◆ Task ◆
Please copy every line of the data in which the string "Gumená" appears.

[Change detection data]
________________________________________

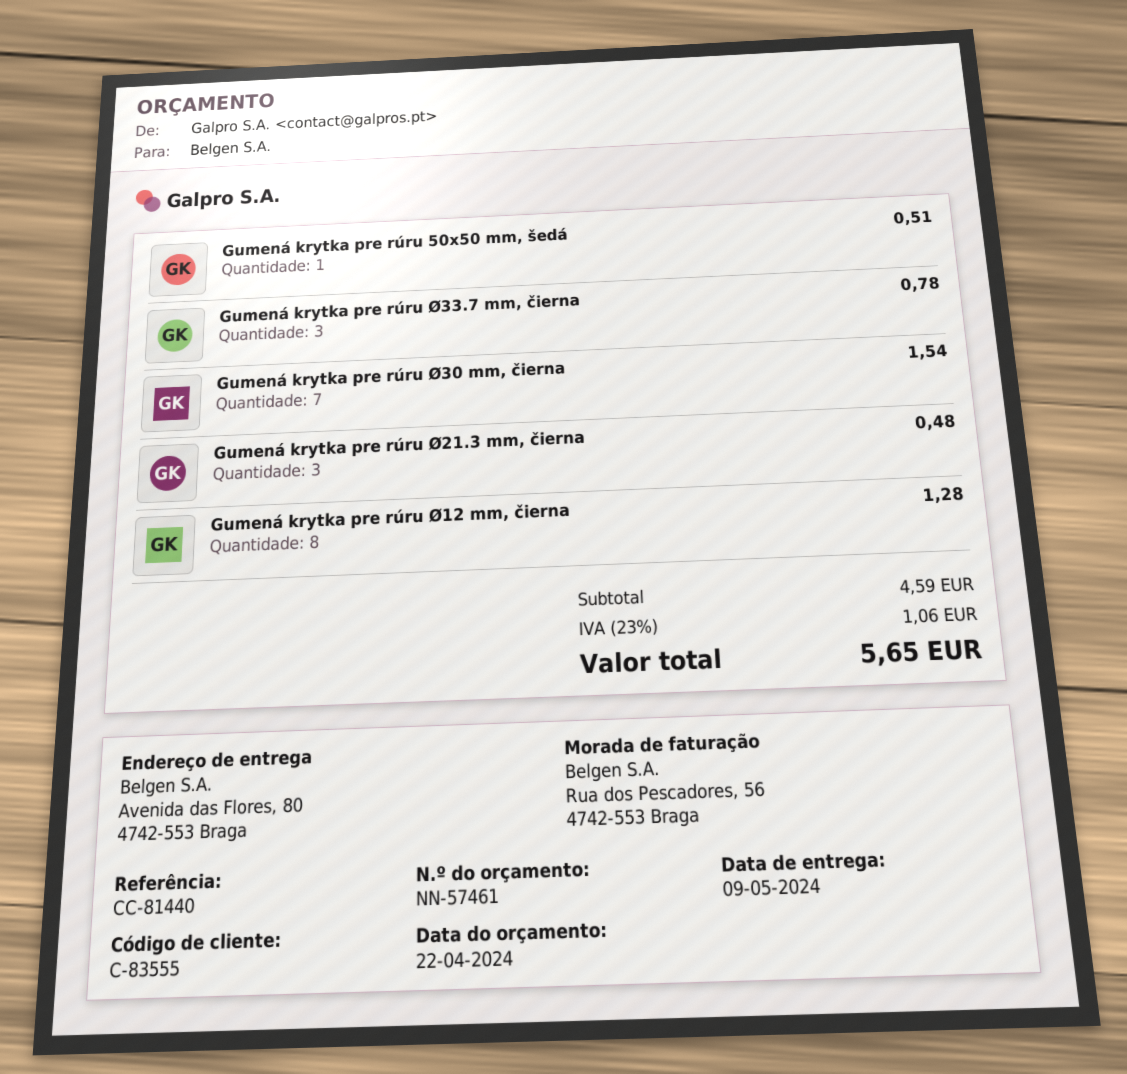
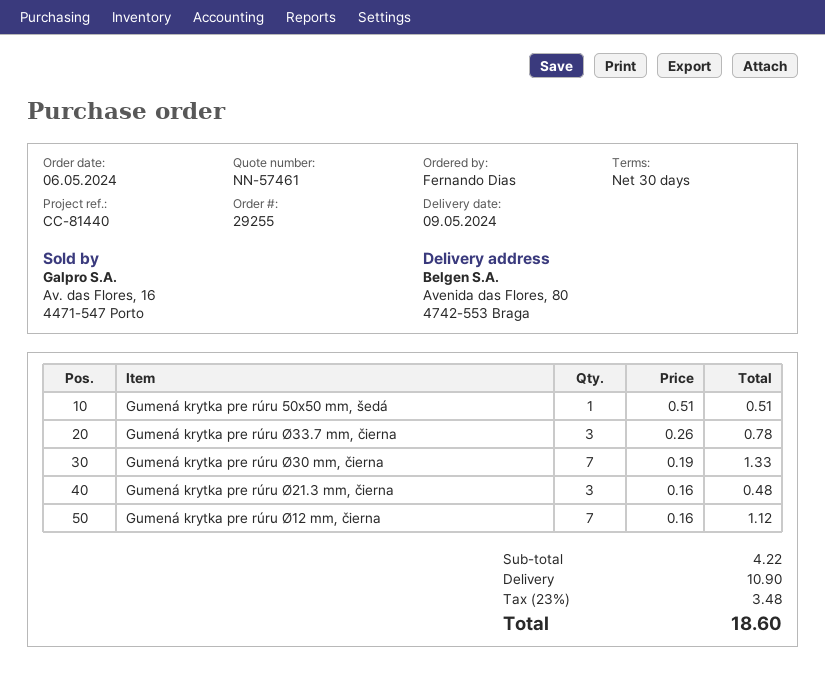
Gumená krytka pre rúru Ø30 mm, čierna: 7 for 1.54 -> 7 for 1.33
Gumená krytka pre rúru Ø12 mm, čierna: 8 for 1.28 -> 7 for 1.12
subtotal: 4.59 -> 4.22
shipping: none -> 10.90
tax: 23% = 1.06 -> 23% = 3.48
total: 5.65 -> 18.60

________________________________________

◆ Exercise solution ◆
Gumená krytka pre rúru Ø30 mm, čierna: 7 for 1.54 -> 7 for 1.33
Gumená krytka pre rúru Ø12 mm, čierna: 8 for 1.28 -> 7 for 1.12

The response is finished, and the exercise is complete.